## SUPPLIED DATA
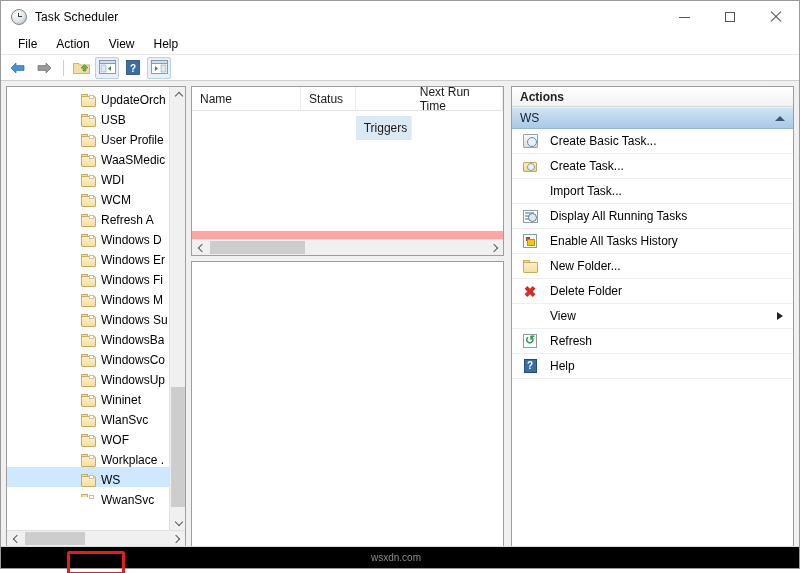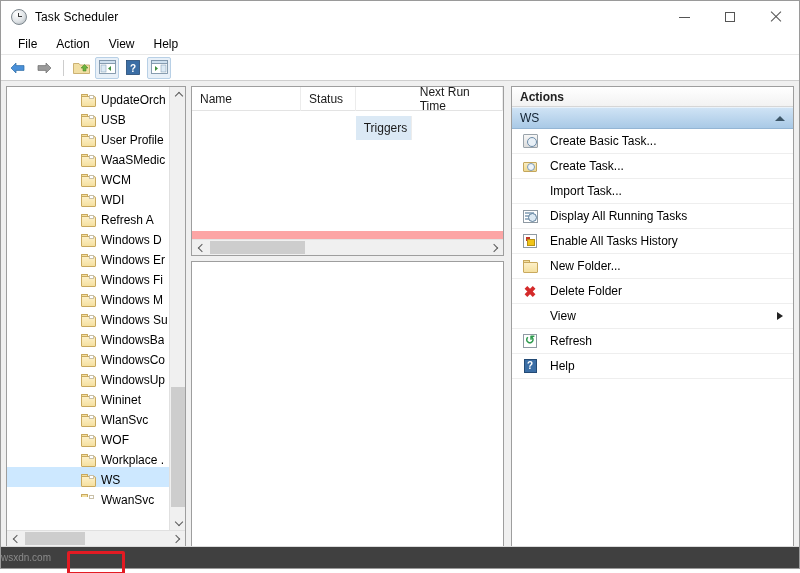--- a/index.html
+++ b/index.html
@@ -522,15 +522,15 @@
               <span class="fbody"></span>
               <span class="fsheet"></span>
             </span>
+            <span class="tree-label">WDI</span>
+          </div>
+          <div class="tree-row indent1">
+            <span class="folder-ico">
+              <span class="ftab"></span>
+              <span class="fbody"></span>
+              <span class="fsheet"></span>
+            </span>
             <span class="tree-label">WCM</span>
-          </div>
-          <div class="tree-row indent1">
-            <span class="folder-ico">
-              <span class="ftab"></span>
-              <span class="fbody"></span>
-              <span class="fsheet"></span>
-            </span>
-            <span class="tree-label">WDI</span>
           </div>
           <div class="tree-row indent1">
             <span class="folder-ico">

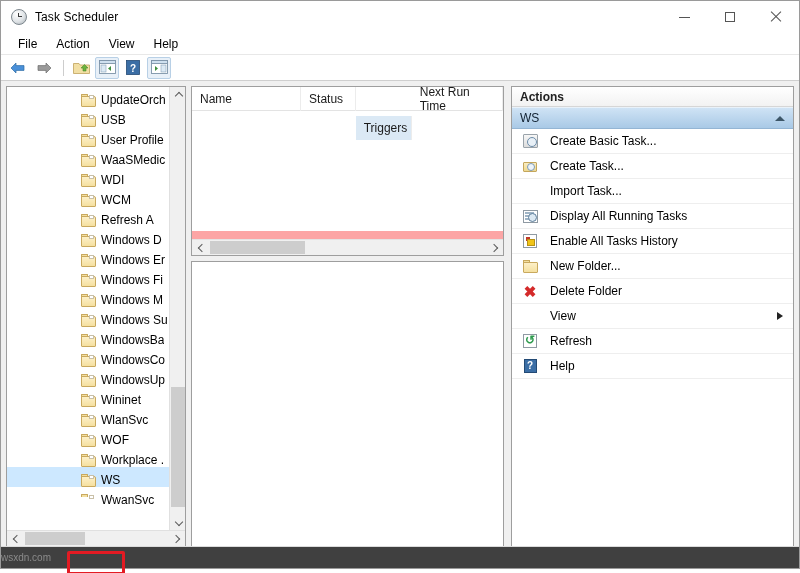--- a/index.html
+++ b/index.html
@@ -383,9 +383,9 @@
   .statusbar {
     position: absolute; left: 0; bottom: 0;
     width: 798px; height: 22px;
-    background: #404040;
+    background: #000000;
     border-top: 1px solid #dcdcdc;
-    display: flex; align-items: center; justify-content: flex-start;
+    display: flex; align-items: center; justify-content: center;
     padding-right: 8px;
   }
   .watermark {

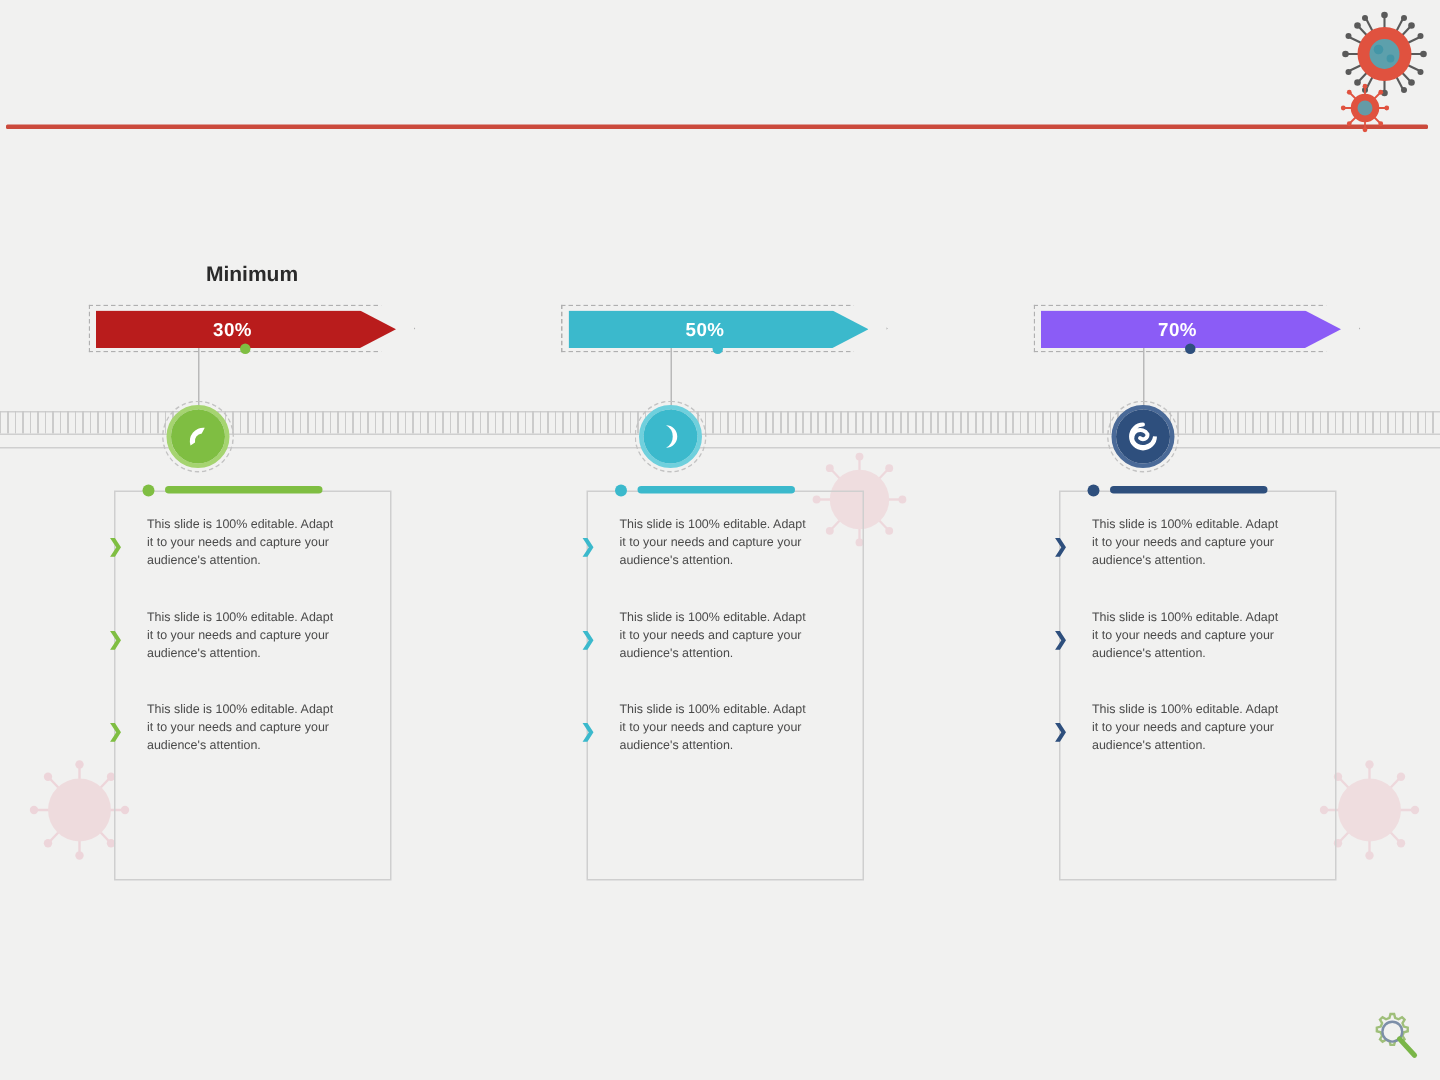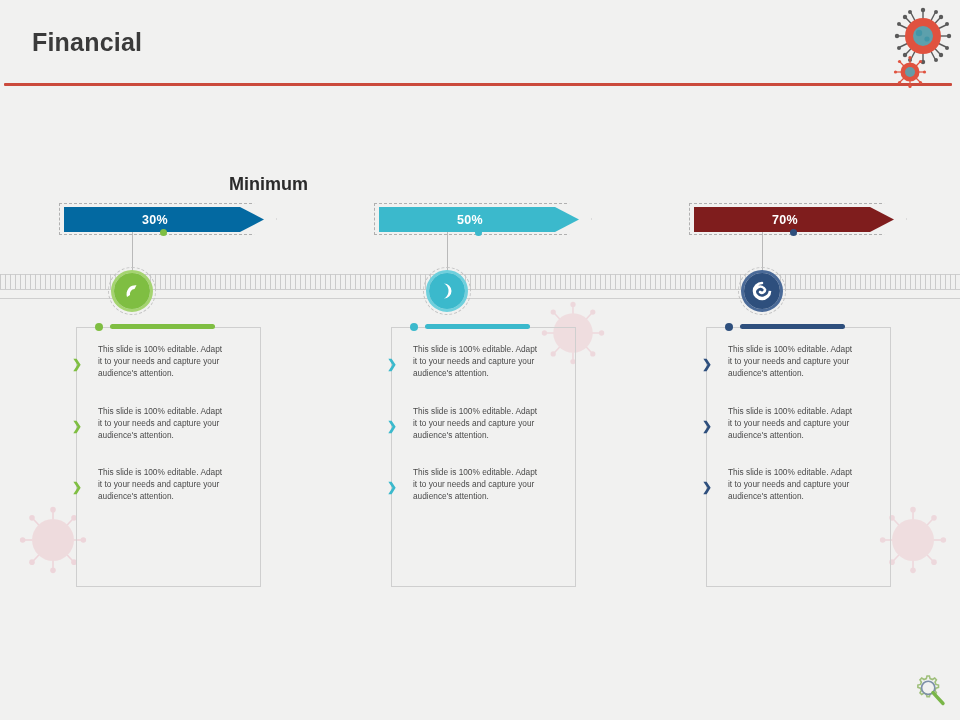--- a/index.html
+++ b/index.html
@@ -132,7 +132,6 @@
 
 <div id="slide">
 
-  <div class="title">Financial</div>
   <div class="title-rule"></div>
 
   <div class="virus" style="left:893px;top:6px;">

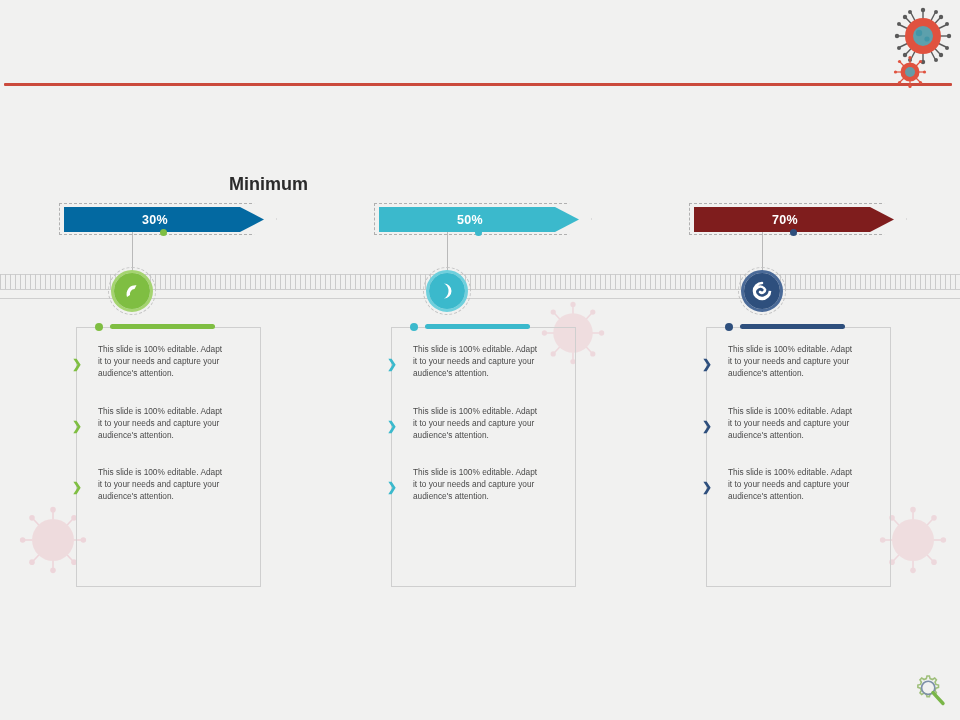--- a/index.html
+++ b/index.html
@@ -51,8 +51,8 @@
   .col.c3{left:658px;}
 
   .col-label{
-    position:absolute;top:174px;left:0;width:280px;text-align:right;
-    font-size:18px;font-weight:bold;color:#2b2b2b;
+    position:absolute;top:174px;left:0;width:280px;text-align:center;
+    font-size:14px;font-weight:bold;color:#2b2b2b;
   }
 
   

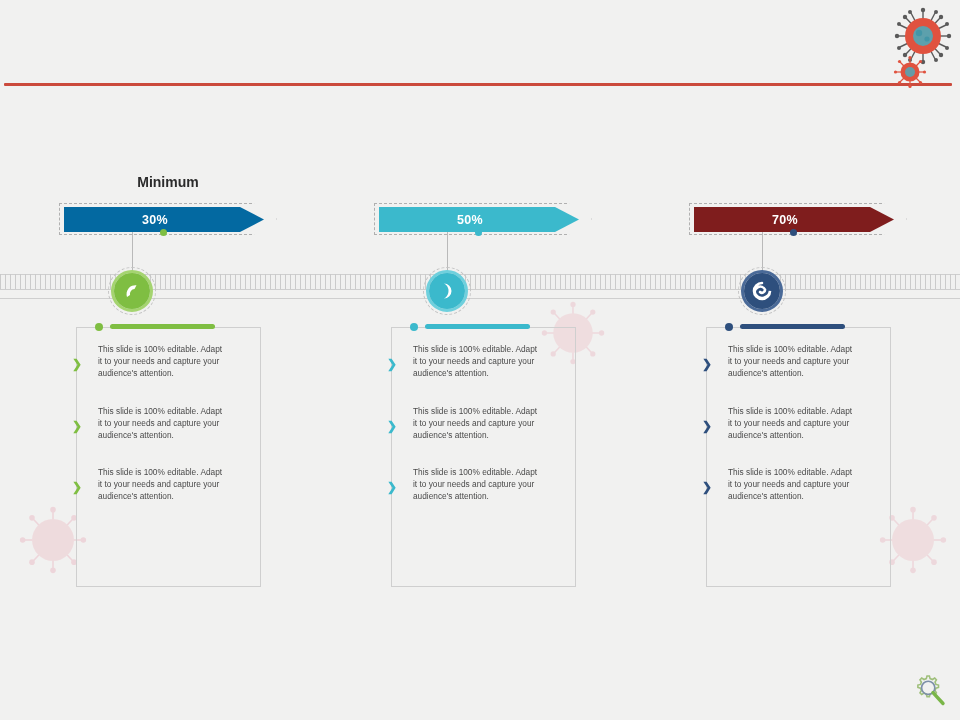--- a/index.html
+++ b/index.html
@@ -293,7 +293,7 @@
 
     <div class="badge-wrap">
       <div class="badge-dash"></div>
-      <div class="badge" style="background:#0369a1;text-align:center;">
+      <div class="badge" style="background:#b91c1c;text-align:center;">
         <span>30%</span>
       </div>
       <div class="badge-dot" style="background:#7fbe42;"></div>

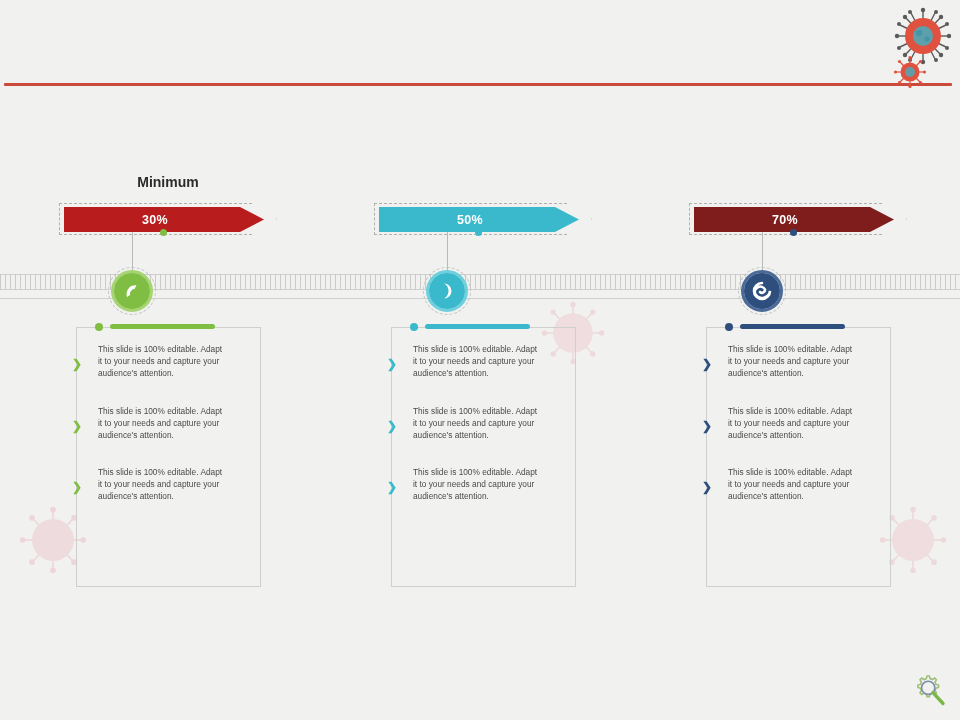--- a/index.html
+++ b/index.html
@@ -373,7 +373,7 @@
 
     <div class="badge-wrap">
       <div class="badge-dash"></div>
-      <div class="badge" style="background:#7f1d1d;">
+      <div class="badge" style="background:#8b5cf6;">
         <span>70%</span>
       </div>
       <div class="badge-dot" style="background:#2e4f7d;"></div>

## REQUIRED ACTION
The data must be printed exactly, image-free.

## EXPECTED ANSWER
--- a/index.html
+++ b/index.html
@@ -522,15 +522,15 @@
               <span class="fbody"></span>
               <span class="fsheet"></span>
             </span>
+            <span class="tree-label">WDI</span>
+          </div>
+          <div class="tree-row indent1">
+            <span class="folder-ico">
+              <span class="ftab"></span>
+              <span class="fbody"></span>
+              <span class="fsheet"></span>
+            </span>
             <span class="tree-label">WCM</span>
-          </div>
-          <div class="tree-row indent1">
-            <span class="folder-ico">
-              <span class="ftab"></span>
-              <span class="fbody"></span>
-              <span class="fsheet"></span>
-            </span>
-            <span class="tree-label">WDI</span>
           </div>
           <div class="tree-row indent1">
             <span class="folder-ico">

--- a/index.html
+++ b/index.html
@@ -383,9 +383,9 @@
   .statusbar {
     position: absolute; left: 0; bottom: 0;
     width: 798px; height: 22px;
-    background: #404040;
+    background: #000000;
     border-top: 1px solid #dcdcdc;
-    display: flex; align-items: center; justify-content: flex-start;
+    display: flex; align-items: center; justify-content: center;
     padding-right: 8px;
   }
   .watermark {

--- a/index.html
+++ b/index.html
@@ -132,7 +132,6 @@
 
 <div id="slide">
 
-  <div class="title">Financial</div>
   <div class="title-rule"></div>
 
   <div class="virus" style="left:893px;top:6px;">

--- a/index.html
+++ b/index.html
@@ -51,8 +51,8 @@
   .col.c3{left:658px;}
 
   .col-label{
-    position:absolute;top:174px;left:0;width:280px;text-align:right;
-    font-size:18px;font-weight:bold;color:#2b2b2b;
+    position:absolute;top:174px;left:0;width:280px;text-align:center;
+    font-size:14px;font-weight:bold;color:#2b2b2b;
   }
 
   

--- a/index.html
+++ b/index.html
@@ -293,7 +293,7 @@
 
     <div class="badge-wrap">
       <div class="badge-dash"></div>
-      <div class="badge" style="background:#0369a1;text-align:center;">
+      <div class="badge" style="background:#b91c1c;text-align:center;">
         <span>30%</span>
       </div>
       <div class="badge-dot" style="background:#7fbe42;"></div>

--- a/index.html
+++ b/index.html
@@ -373,7 +373,7 @@
 
     <div class="badge-wrap">
       <div class="badge-dash"></div>
-      <div class="badge" style="background:#7f1d1d;">
+      <div class="badge" style="background:#8b5cf6;">
         <span>70%</span>
       </div>
       <div class="badge-dot" style="background:#2e4f7d;"></div>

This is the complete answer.